- _Brief_
Below are some records. Copy every line in them that holds "Zúrich".

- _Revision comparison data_
::::
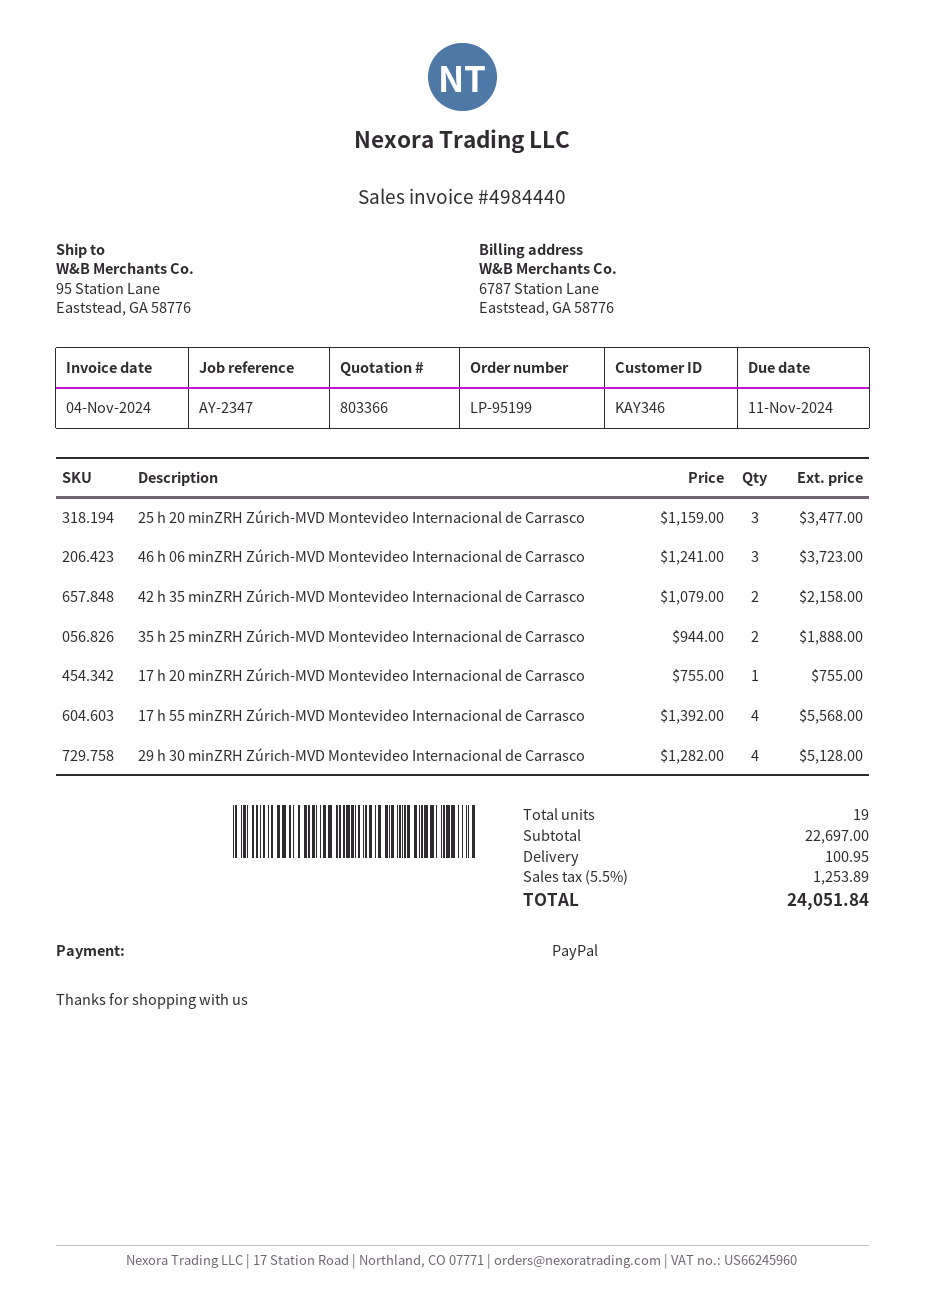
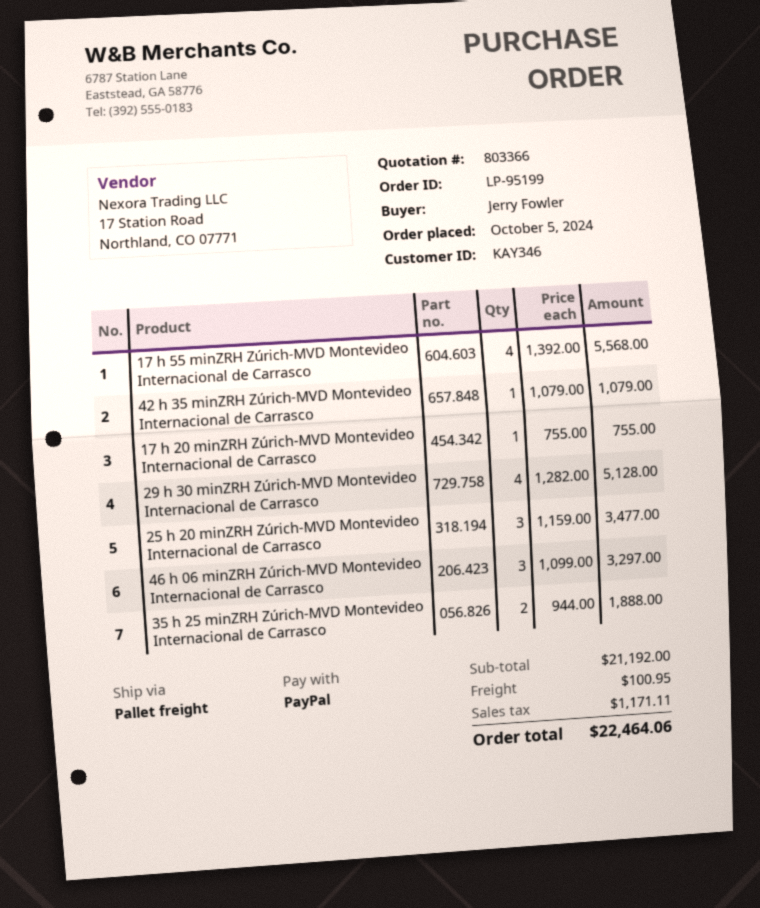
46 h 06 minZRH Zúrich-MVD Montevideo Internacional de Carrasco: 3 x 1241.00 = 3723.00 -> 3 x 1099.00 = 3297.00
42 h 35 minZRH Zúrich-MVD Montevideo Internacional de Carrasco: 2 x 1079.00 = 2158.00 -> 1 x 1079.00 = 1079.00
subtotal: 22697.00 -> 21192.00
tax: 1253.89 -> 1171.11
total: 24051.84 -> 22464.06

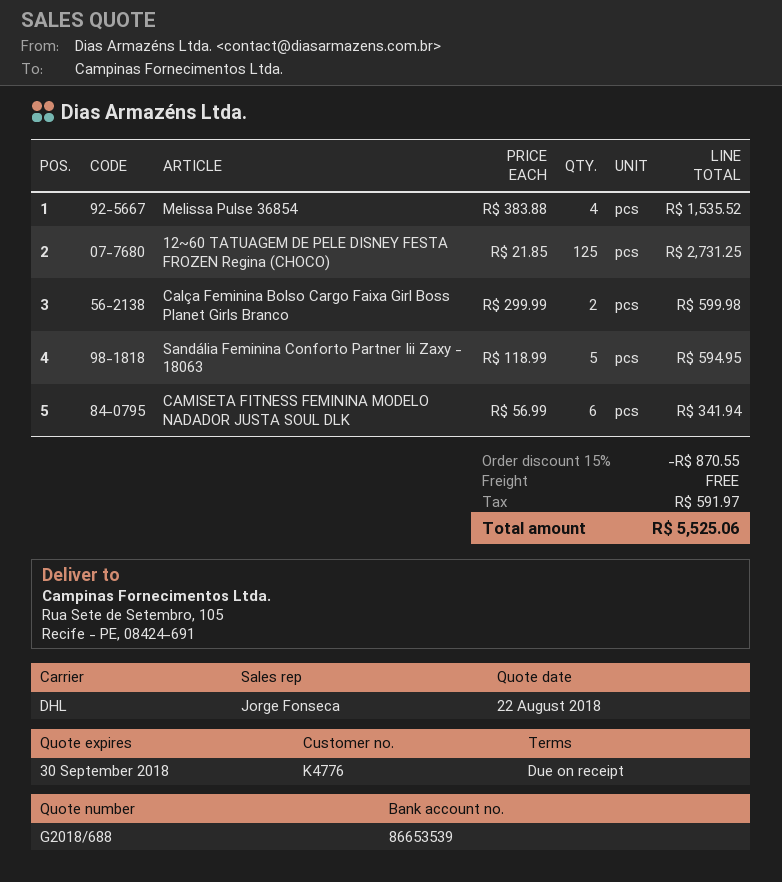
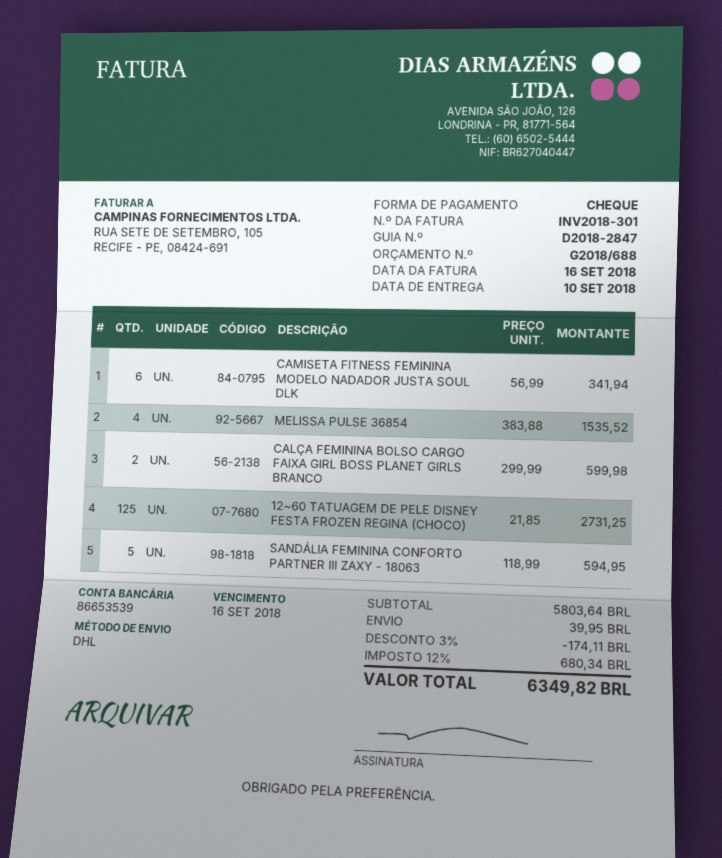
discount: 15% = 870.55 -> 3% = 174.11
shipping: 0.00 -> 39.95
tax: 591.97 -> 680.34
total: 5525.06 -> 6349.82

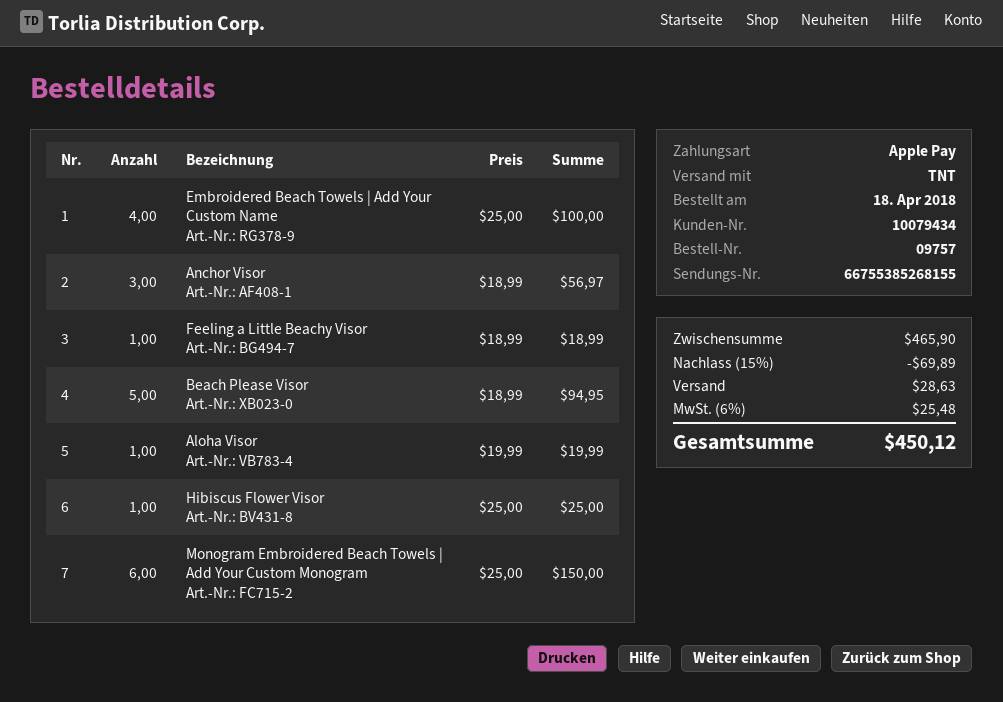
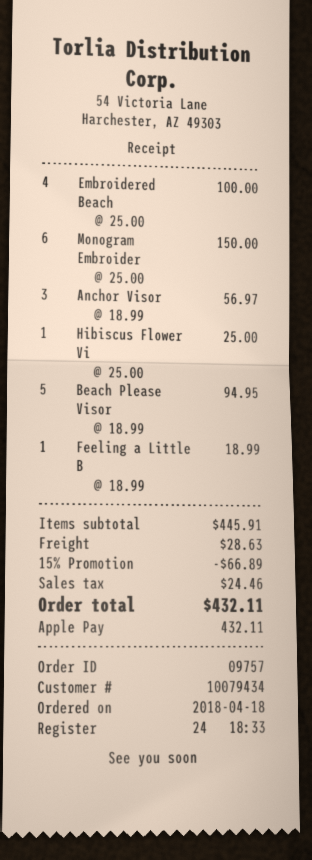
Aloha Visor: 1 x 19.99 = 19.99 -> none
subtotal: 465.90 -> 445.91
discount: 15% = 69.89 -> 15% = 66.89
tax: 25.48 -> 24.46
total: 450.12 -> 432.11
::::
- _Response area_
46 h 06 minZRH Zúrich-MVD Montevideo Internacional de Carrasco: 3 x 1241.00 = 3723.00 -> 3 x 1099.00 = 3297.00
42 h 35 minZRH Zúrich-MVD Montevideo Internacional de Carrasco: 2 x 1079.00 = 2158.00 -> 1 x 1079.00 = 1079.00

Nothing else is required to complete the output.